A Commonwealth Fund/Harvard University/Phreesia tracking study of outpatient visits in 50,000 US healthcare practices, specialty as well as primary care, has tracked the effect of the COVID pandemic on practice visits during the period 8 March through 20 June. Using as their baseline the week of 1-7 March, which was the last ‘normal’ week in line with February, the results are not unexpected:
- From 15 March to 20 June (three months), practice visits, including telehealth, plummeted 37 percent
- Disproportionately affected were pediatricians, pulmonologists, and surgical specialties such as orthopedics
- Against the baseline, week of 14 June visits are still down 11 percent
- The nadir was 29 March, off 59 percent
- The rebound tracks the same by US region, with the least dip in South Central and Mountain regions. (The most affected, of course, are New England-Mid-Atlantic and Pacific, with the highest COVID rates and the least rebound.)

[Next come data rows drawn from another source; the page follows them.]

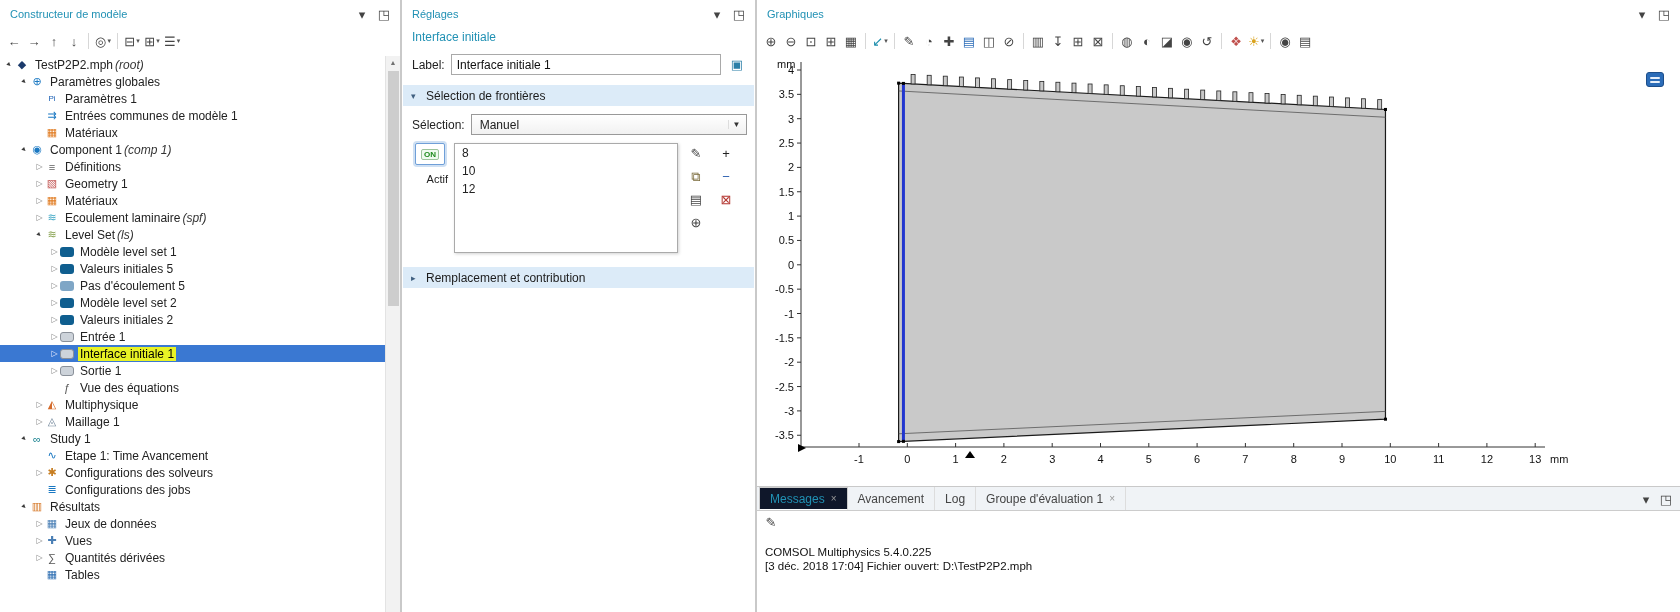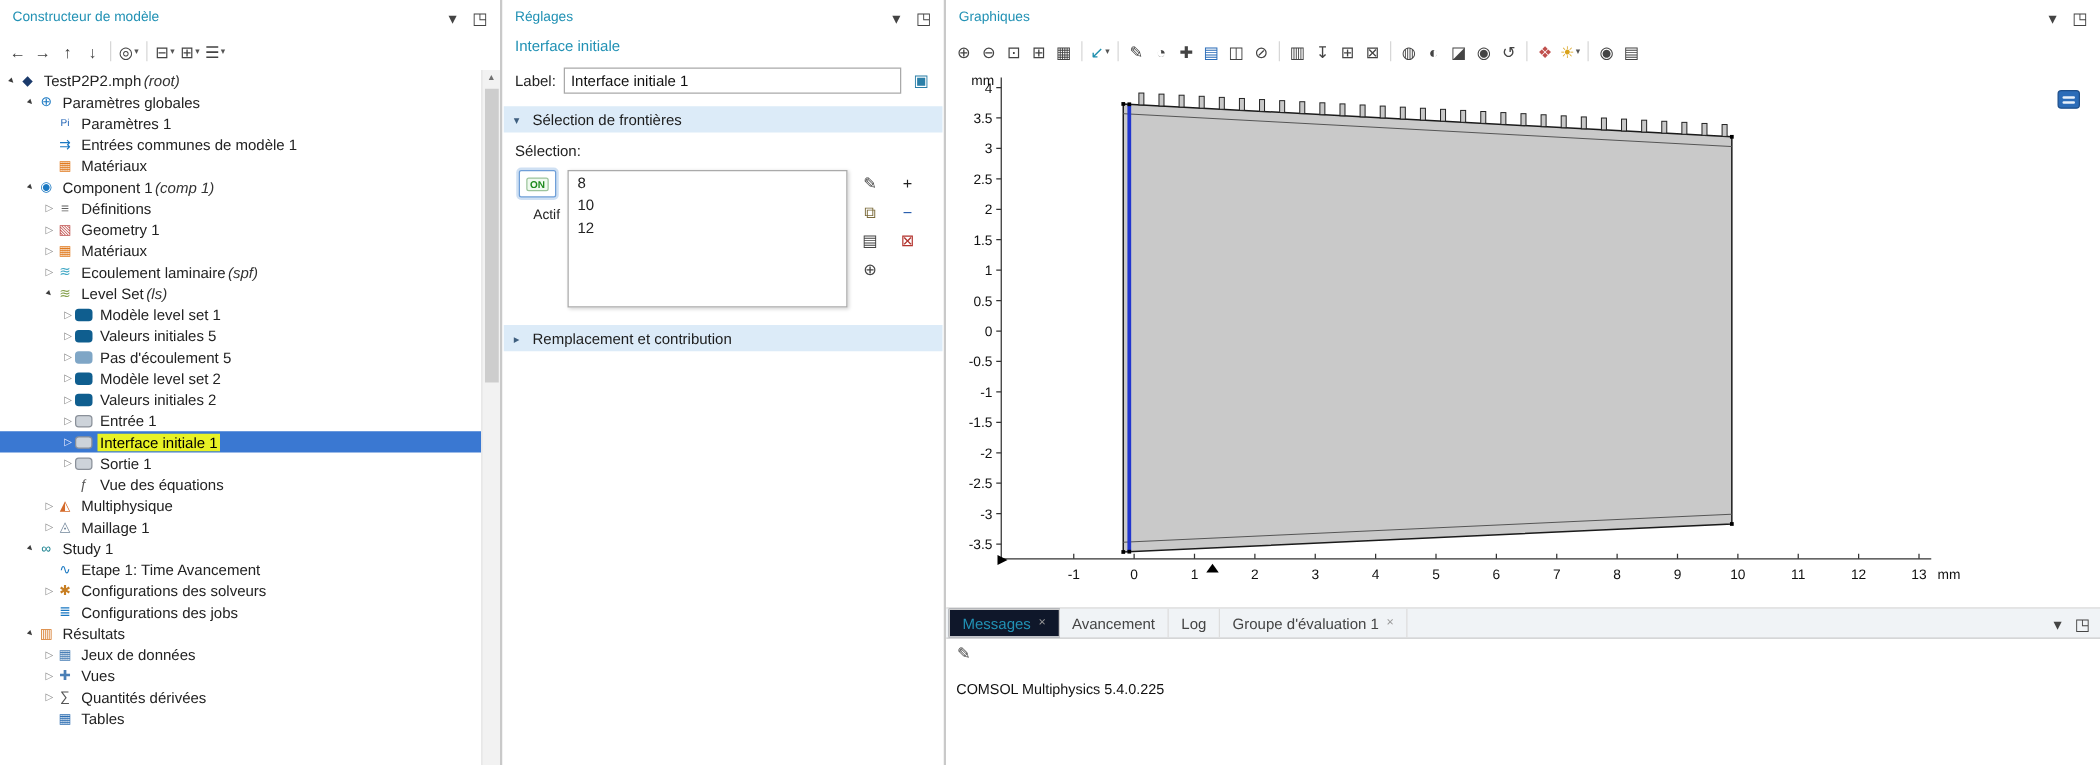--- a/index.html
+++ b/index.html
@@ -302,20 +302,24 @@
         </span>
       </span>
   </div>
   <div class="section-header">
     <span class="tri">▾</span>
     <span>Sélection de frontières</span>
   </div>
   <div class="sec-body">
     <div class="sel-row">
       <span class="fld-label">Sélection:</span>
+      <div class="dropdown">
+        <span>Manuel</span>
+        <span class="dd-caret">▼</span>
+      </div>
     </div>
     <div class="list-area">
       <div class="active-col">
         <div class="on-btn">
           <span class="on-txt">ON</span>
         </div>
         <div class="on-lbl">Actif</div>
       </div>
       <div class="listbox" id="sel-list">
           <div class="li">8</div>
@@ -595,15 +599,16 @@
           </span>
         </span>
       </div>
     <div class="msg-toolbar" id="msg-toolbar">
         <span class="tbtn">
           <span class="g">✎</span>
         </span>
       </div>
     <div class="msg-lines">
       <div class="msg-line">COMSOL Multiphysics 5.4.0.225</div>
+      <div class="msg-line">[3 déc. 2018 17:04] Fichier ouvert: D:\TestP2P2.mph</div>
     </div>
   </div>
 </div>
 
 </body></html>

- Looking at the ‘rebound week’ of 14 June, the effects linger on in pediatrics, pulmonology, and (interestingly) behavioral health. (Anecdotally, behavioral health patients are continuing with telehealth for convenience versus the physical visit.)
- Telehealth visits took off starting 8 March and at their peak were 13.9 percent of visits (19 April)
- Since 26 April, telehealth visits have declined as in-person visits resume, and are at 7.4 percent as of 14 June (46.7 percent less). However, compared to the baseline of nearly zero (0.1 percent), it’s nearly a 140 percent increase.
Phreesia is a scheduling and patient check-in platform. The practices surveyed are Phreesia clients, covering 1,600 provider organizations, with 50,000 providers in 50 states.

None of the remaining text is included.